• _Dataset records_:
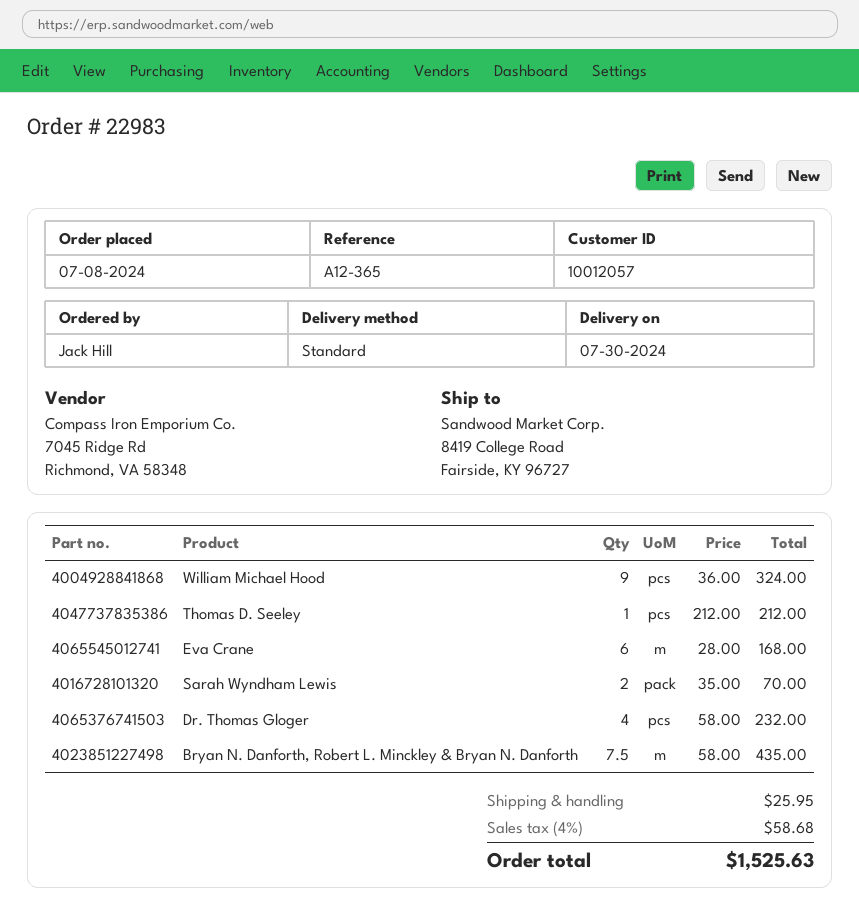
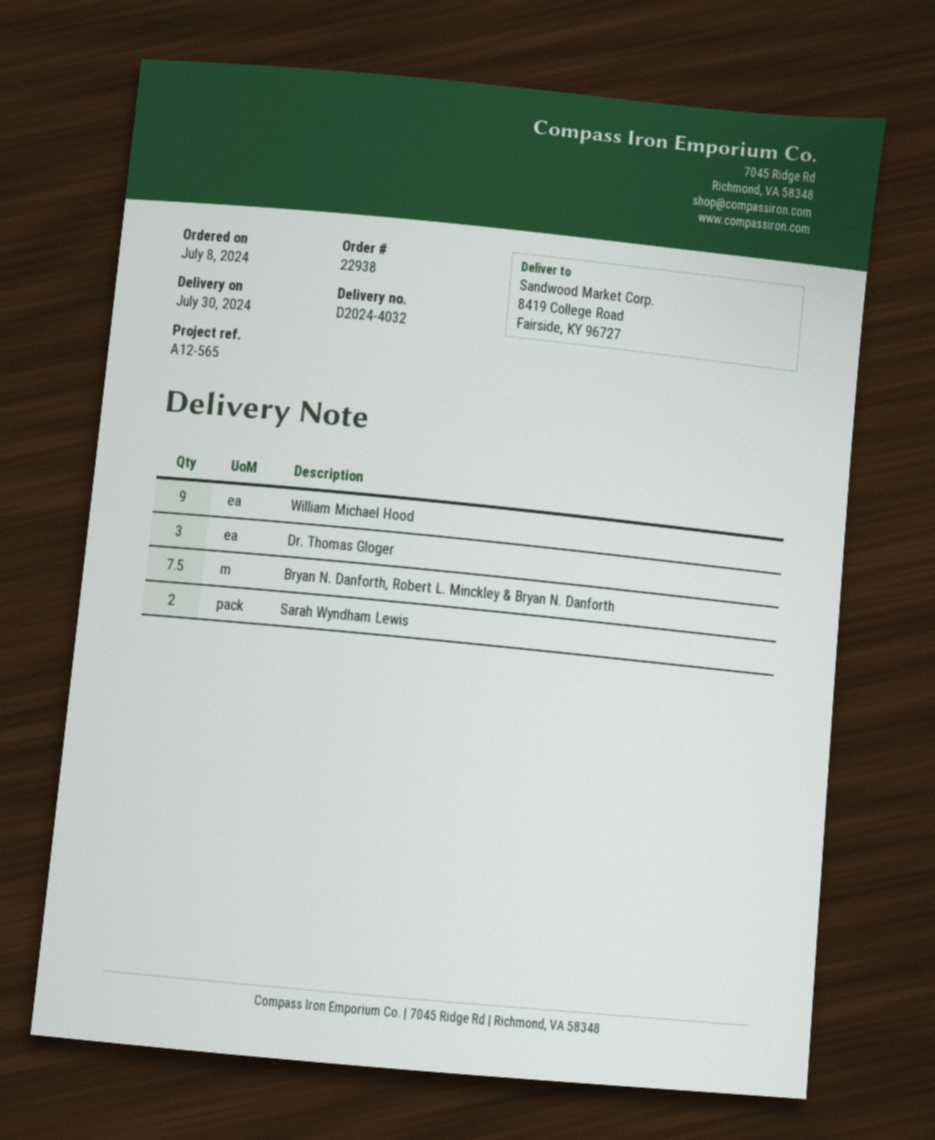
order number: 22983 -> 22938
reference: A12-365 -> A12-565
Thomas D. Seeley: 1 -> none
Eva Crane: 6 -> none
Dr. Thomas Gloger: 4 -> 3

• _Instructions for the task_: Report the lines above that have the word "Thomas" in them.

• _Exercise result_:
Thomas D. Seeley: 1 -> none
Dr. Thomas Gloger: 4 -> 3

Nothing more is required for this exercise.